The halter hitch is a type of knot used to connect a rope to an object. As the name implies, an animal's lead rope, attached to its halter, may be tied to a post or hitching rail with this knot. The benefit of the halter hitch is that it can be easily released by pulling on one end of the rope, even if it is under tension. Some sources show the knot being finished with the free end running through the slipped loop to prevent it from working loose or being untied by a clever animal, still allowing easy but not instant untying.
The bottle sling is a knot which can be used to create a handle for a glass or ceramic container with a slippery narrow neck, as long as the neck widens slightly near the top.
The eye splice is a method of creating a permanent loop in the end of a rope by means of rope splicing.
A bosal is a type of noseband used on the classic hackamore of the vaquero tradition. It is usually made of braided rawhide and is fitted to the horse in a manner that allows it to rest quietly until the rider uses the reins to give a signal. It acts upon the horse's nose and jaw. Though seen in both the "Texas" and the "California" cowboy traditions, it is most closely associated with the "California" style of western riding. Sometimes the term bosal is used to describe the entire classic hackamore or jaquima. Technically, however, the term refers only to the noseband portion of the equipment.
A bitless bridle is a general term describing a wide range of headgear for horses or other animals that controls the animal without using a bit. Direction control may also be via a noseband or cavesson, if one is used. The term hackamore is the most historically accurate word for most common forms of bitless headgear. However, some modern bitless designs of horse headgear lack the heavy noseband of a true hackamore and instead use straps that tighten around a horse's head to apply pressure in various ways. These are often specifically patented and marketed as "bitless bridles", usually referencing a particular type of headgear known as the cross-under, though other designs are sometimes also given similar names.

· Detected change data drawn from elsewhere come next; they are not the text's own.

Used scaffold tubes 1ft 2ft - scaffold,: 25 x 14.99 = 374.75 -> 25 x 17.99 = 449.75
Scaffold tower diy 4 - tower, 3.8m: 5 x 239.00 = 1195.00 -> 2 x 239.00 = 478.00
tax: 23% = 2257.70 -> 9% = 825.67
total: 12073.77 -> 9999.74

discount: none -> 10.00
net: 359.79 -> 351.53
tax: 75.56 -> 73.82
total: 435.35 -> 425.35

A fiador term of Spanish colonial origin referring to a hackamore component used principally in the Americas. In English-speaking North America, the fiador is known principally as a type of throatlatch used on the bosal-style hackamore. Its purpose is to stabilize a heavy noseband or bosal and prevent the bridle from shifting. It is not used for tying the horse.

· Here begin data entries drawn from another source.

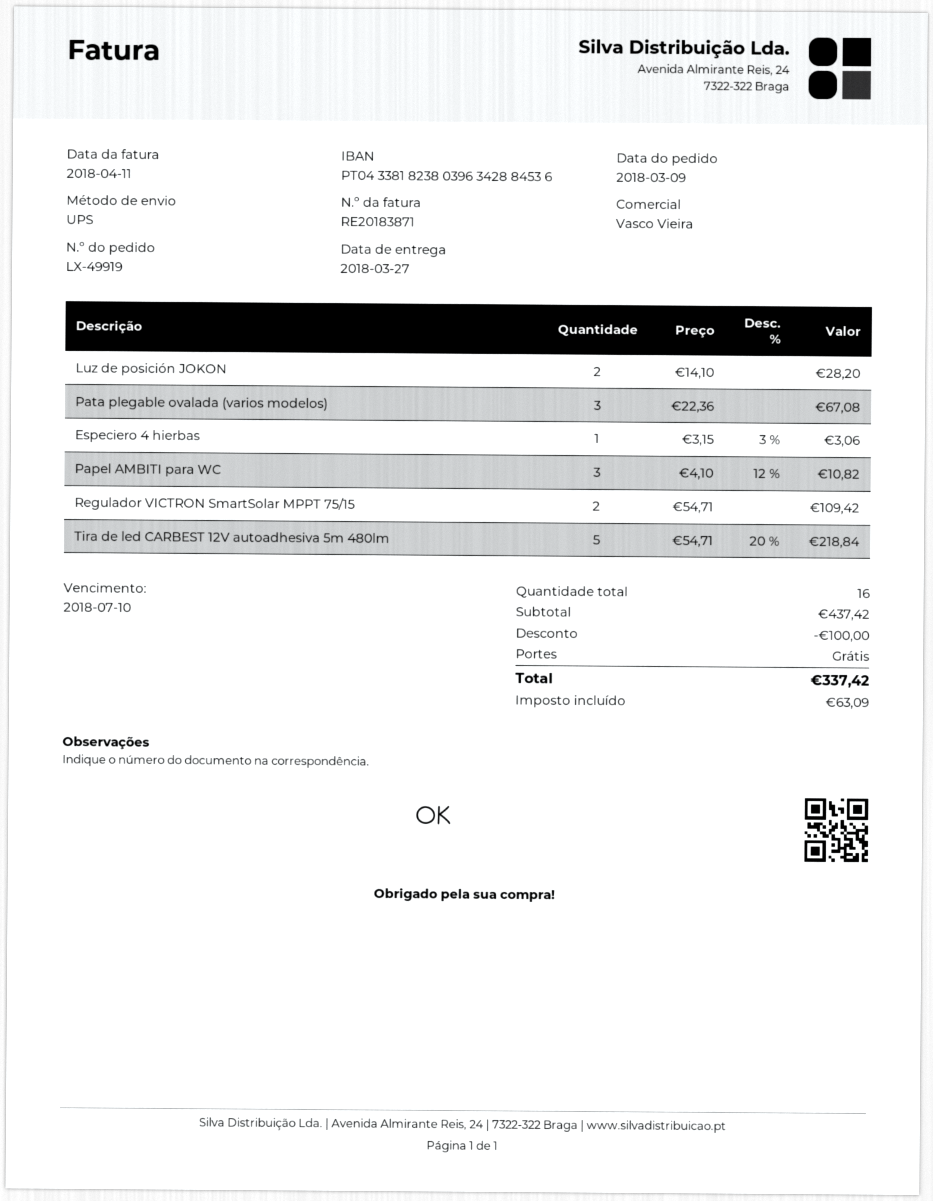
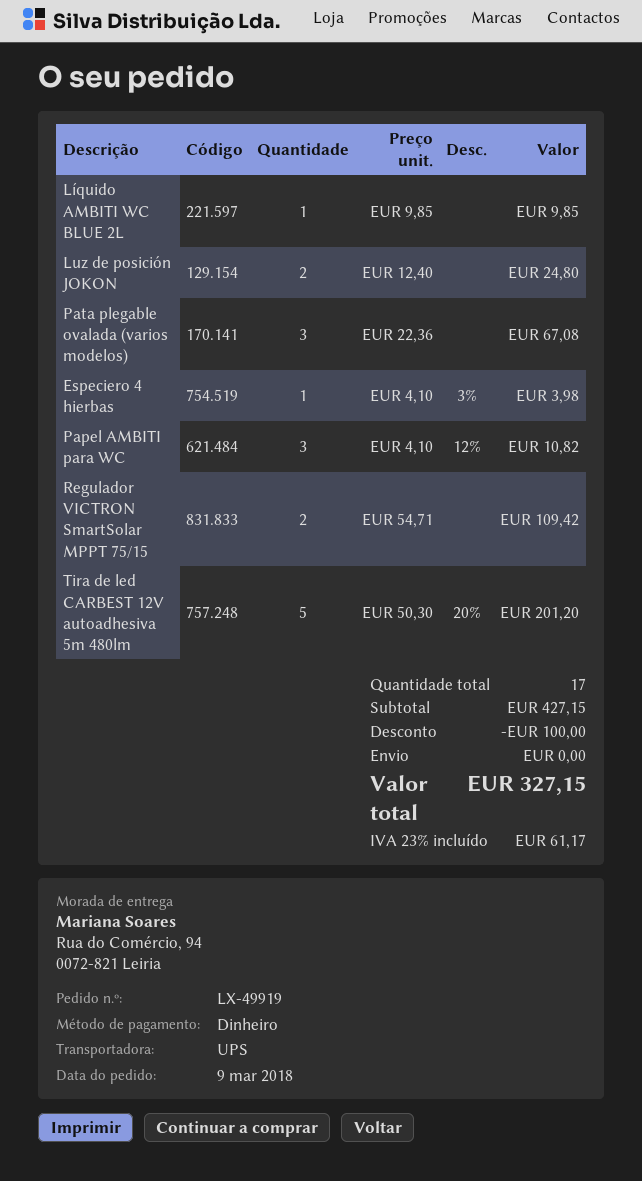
Luz de posición JOKON: 2 x 14.10 = 28.20 -> 2 x 12.40 = 24.80
Especiero 4 hierbas: 1 x 3.15 - 3% = 3.06 -> 1 x 4.10 - 3% = 3.98
Tira de led CARBEST 12V autoadhesiva 5m 480lm: 5 x 54.71 - 20% = 218.84 -> 5 x 50.30 - 20% = 201.20
Líquido AMBITI WC BLUE 2L: none -> 1 x 9.85 = 9.85
total quantity: 16 -> 17
subtotal: 437.42 -> 427.15
tax: 63.09 -> 61.17
total: 337.42 -> 327.15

The mecate is the rein system of the bosal style hackamore used to train young horses. It is a long rope, traditionally of horsehair, approximately 20–25 feet long and up to about 3/4 inch in diameter. It is tied to the bosal in a specialized manner that adjusts the fit of the bosal around the muzzle of the horse, and creates both a looped rein and a long free end that can be used for a number of purposes. When a rider is mounted, the free end is coiled and attached to the saddle. When the rider dismounts, the lead rein is not used to tie the horse to a solid object, but rather is used as a lead rope and a form of Longe line when needed.
A lead, lead line, lead rope (US) or head collar rope (UK), is used to lead an animal such as a horse. Usually, it is attached to a halter. The lead may be integral to the halter or, more often, separate. When separate, it is attached to the halter with a heavy clip or snap so that it can be added or removed as needed. A related term, lead shank or lead chain refers to a lead line with a chain attached that is used in a variety of ways to safely control possibly difficult or dangerous horses if they will not respond to a regular lead.

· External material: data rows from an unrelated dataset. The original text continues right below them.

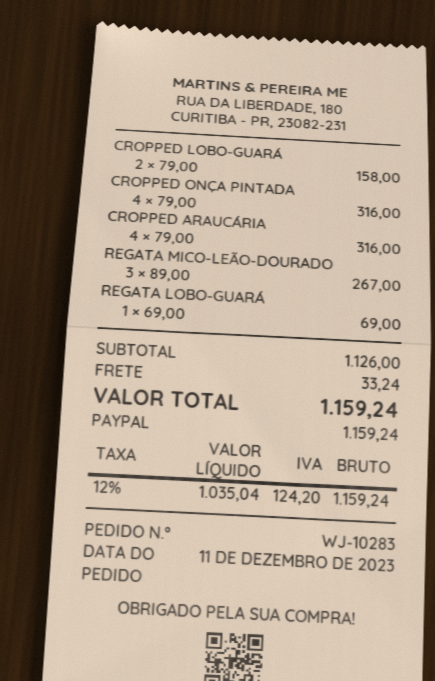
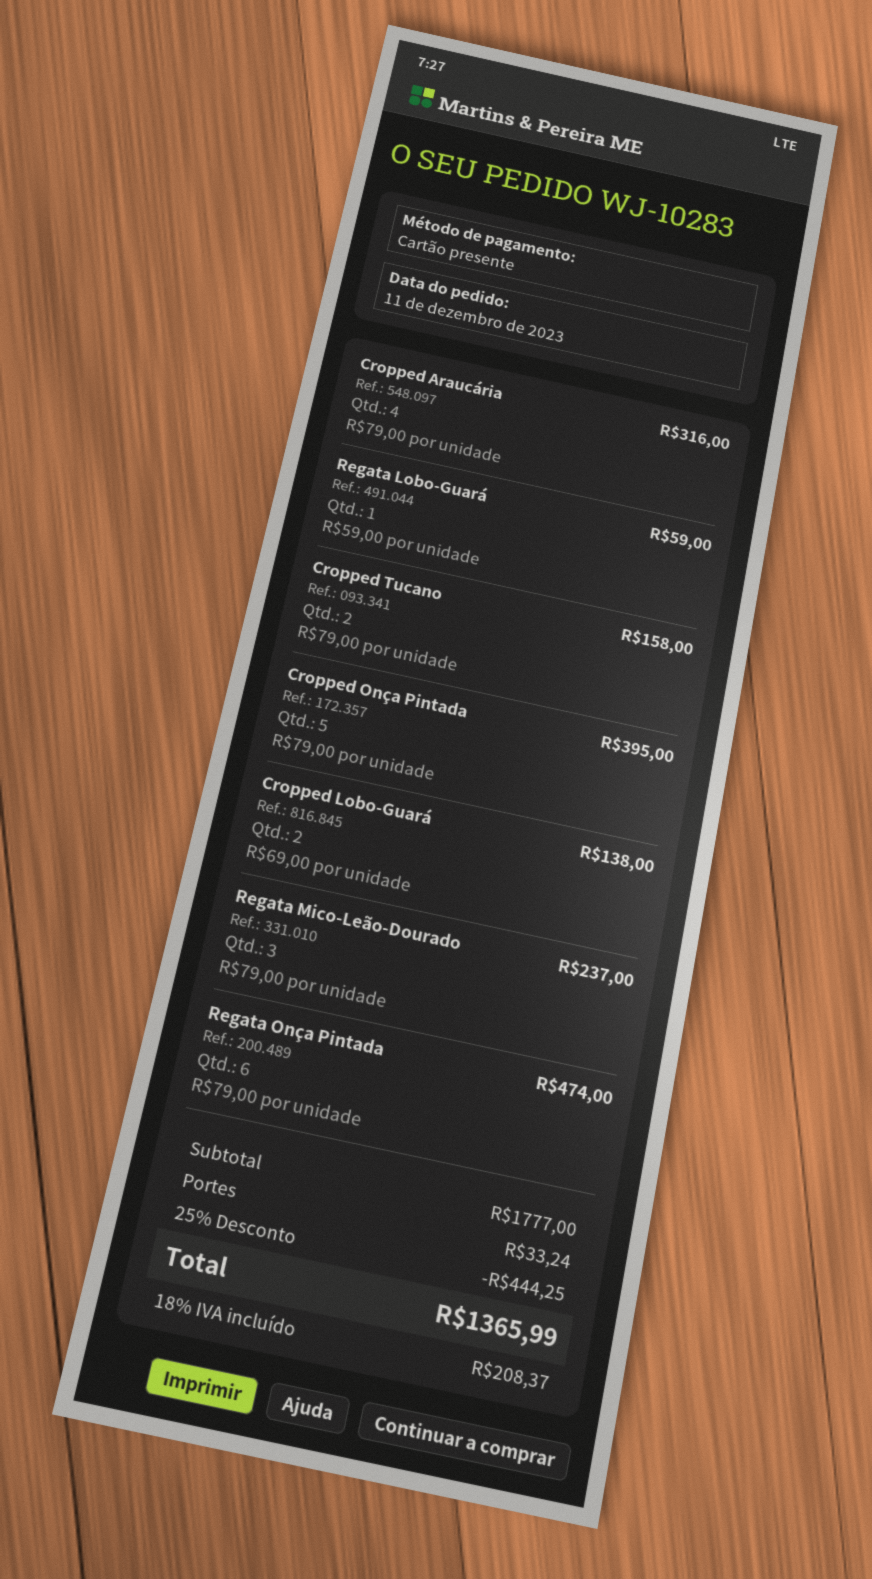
payment method: PayPal -> gift card
CROPPED LOBO-GUARÁ: 2 x 79.00 = 158.00 -> 2 x 69.00 = 138.00
CROPPED ONÇA PINTADA: 4 x 79.00 = 316.00 -> 5 x 79.00 = 395.00
REGATA MICO-LEÃO-DOURADO: 3 x 89.00 = 267.00 -> 3 x 79.00 = 237.00
REGATA LOBO-GUARÁ: 1 x 69.00 = 69.00 -> 1 x 59.00 = 59.00
Cropped Tucano: none -> 2 x 79.00 = 158.00
Regata Onça Pintada: none -> 6 x 79.00 = 474.00
subtotal: 1126.00 -> 1777.00
discount: none -> 25% = 444.25
tax: 12% = 124.20 -> 18% = 208.37
total: 1159.24 -> 1365.99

The diamond hitch is a lashing technique used mainly in the field of equine packing, to secure a set of objects, for instance a pair of pack-bags, pack-boxes or other gear onto a base, for instance a pack saddle frame, in which case it requires the use of a lash cinch. In the general sense it requires the base to be equipped with at least two points of anchorage, and a rope which is used to lash the object down onto the base. There are two types of Diamond Hitches, a single, shown here, and a double diamond hitch which is not shown.